MATERIAL FOR THE TASK:
________________________________________
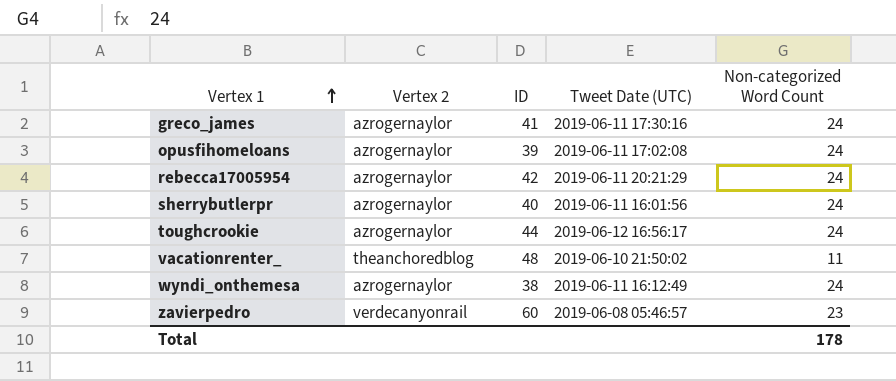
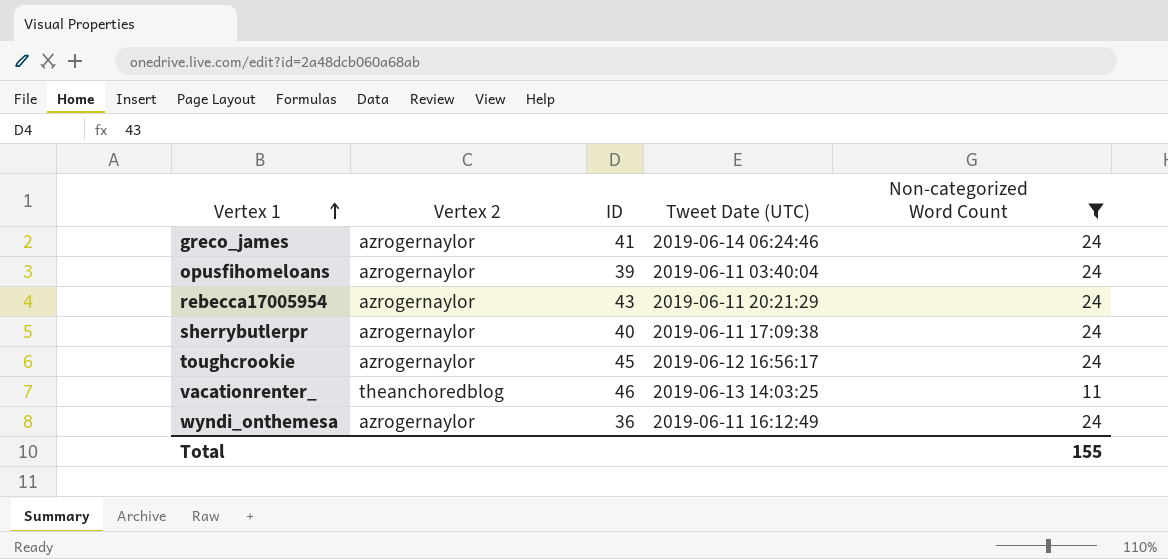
filter: none -> Non-categorized Word Count != 23
greco_james | Tweet Date (UTC): 2019-06-11 17:30:16 -> 2019-06-14 06:24:46
opusfihomeloans | Tweet Date (UTC): 2019-06-11 17:02:08 -> 2019-06-11 03:40:04
rebecca17005954 | ID: 42 -> 43
sherrybutlerpr | Tweet Date (UTC): 2019-06-11 16:01:56 -> 2019-06-11 17:09:38
toughcrookie | ID: 44 -> 45
vacationrenter_ | ID: 48 -> 46
vacationrenter_ | Tweet Date (UTC): 2019-06-10 21:50:02 -> 2019-06-13 14:03:25
wyndi_onthemesa | ID: 38 -> 36
Total | Non-categorized Word Count: 178 -> 155

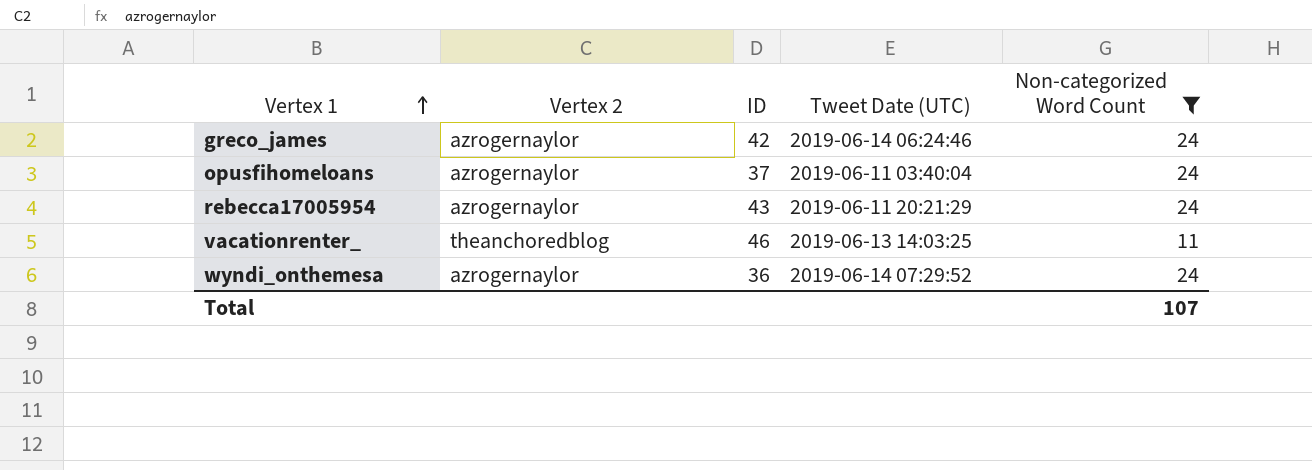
row sherrybutlerpr: azrogernaylor | 40 | 2019-06-11 17:09:38 | 24 -> none
row toughcrookie: azrogernaylor | 45 | 2019-06-12 16:56:17 | 24 -> none
greco_james | ID: 41 -> 42
opusfihomeloans | ID: 39 -> 37
wyndi_onthemesa | Tweet Date (UTC): 2019-06-11 16:12:49 -> 2019-06-14 07:29:52
Total | Non-categorized Word Count: 155 -> 107

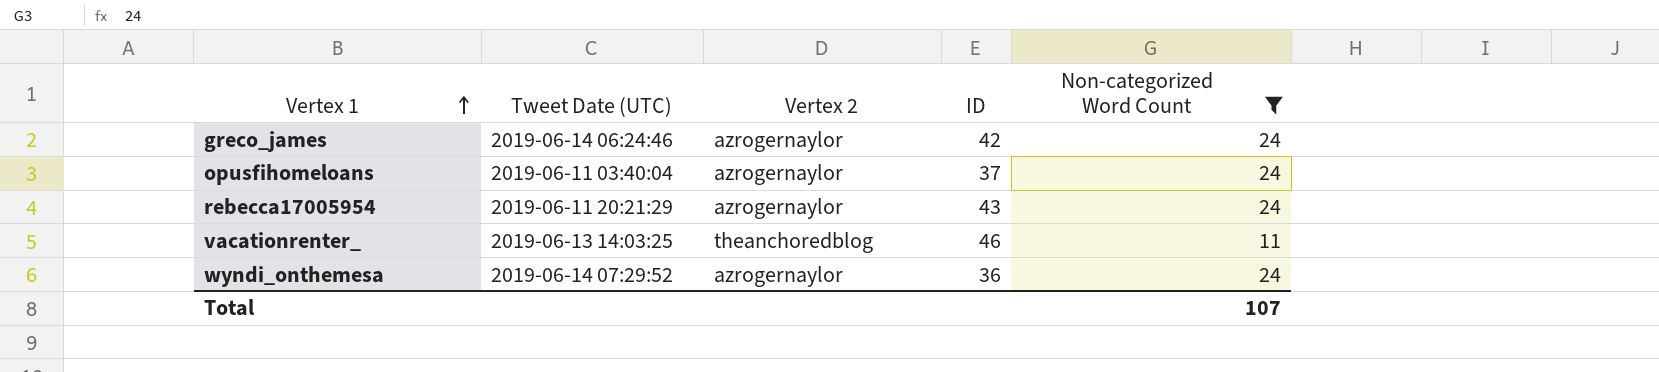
column Tweet Date (UTC) | position: 4 -> 2

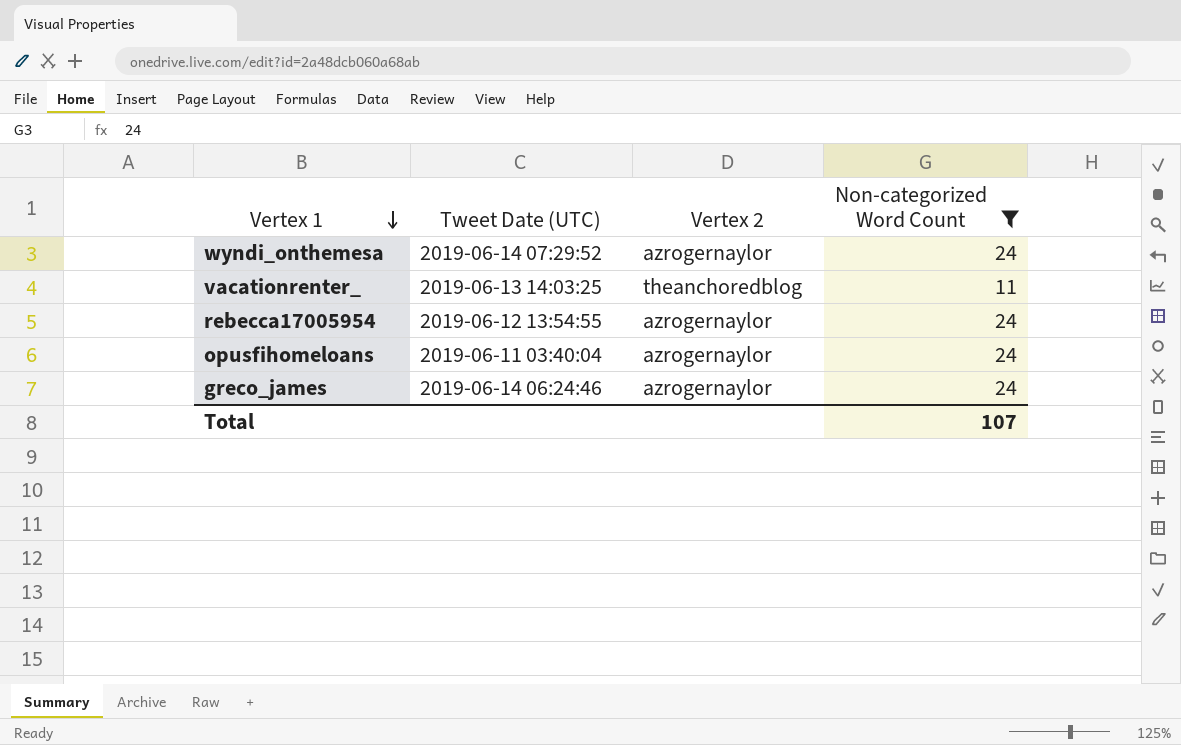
row order: Vertex 1 ascending -> Vertex 1 descending
column ID | position: 4 -> none
rebecca17005954 | Tweet Date (UTC): 2019-06-11 20:21:29 -> 2019-06-12 13:54:55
________________________________________
PROBLEM REQUIREMENTS:
With the pictures omitted, copy exactly the lines of the listing above starting at the line containing "greco_james | Tweet" and ending at the line containing "column ID | position: 4 -> none", both included.

REPLY TO THE TASK:
greco_james | Tweet Date (UTC): 2019-06-11 17:30:16 -> 2019-06-14 06:24:46
opusfihomeloans | Tweet Date (UTC): 2019-06-11 17:02:08 -> 2019-06-11 03:40:04
rebecca17005954 | ID: 42 -> 43
sherrybutlerpr | Tweet Date (UTC): 2019-06-11 16:01:56 -> 2019-06-11 17:09:38
toughcrookie | ID: 44 -> 45
vacationrenter_ | ID: 48 -> 46
vacationrenter_ | Tweet Date (UTC): 2019-06-10 21:50:02 -> 2019-06-13 14:03:25
wyndi_onthemesa | ID: 38 -> 36
Total | Non-categorized Word Count: 178 -> 155

row sherrybutlerpr: azrogernaylor | 40 | 2019-06-11 17:09:38 | 24 -> none
row toughcrookie: azrogernaylor | 45 | 2019-06-12 16:56:17 | 24 -> none
greco_james | ID: 41 -> 42
opusfihomeloans | ID: 39 -> 37
wyndi_onthemesa | Tweet Date (UTC): 2019-06-11 16:12:49 -> 2019-06-14 07:29:52
Total | Non-categorized Word Count: 155 -> 107

column Tweet Date (UTC) | position: 4 -> 2

row order: Vertex 1 ascending -> Vertex 1 descending
column ID | position: 4 -> none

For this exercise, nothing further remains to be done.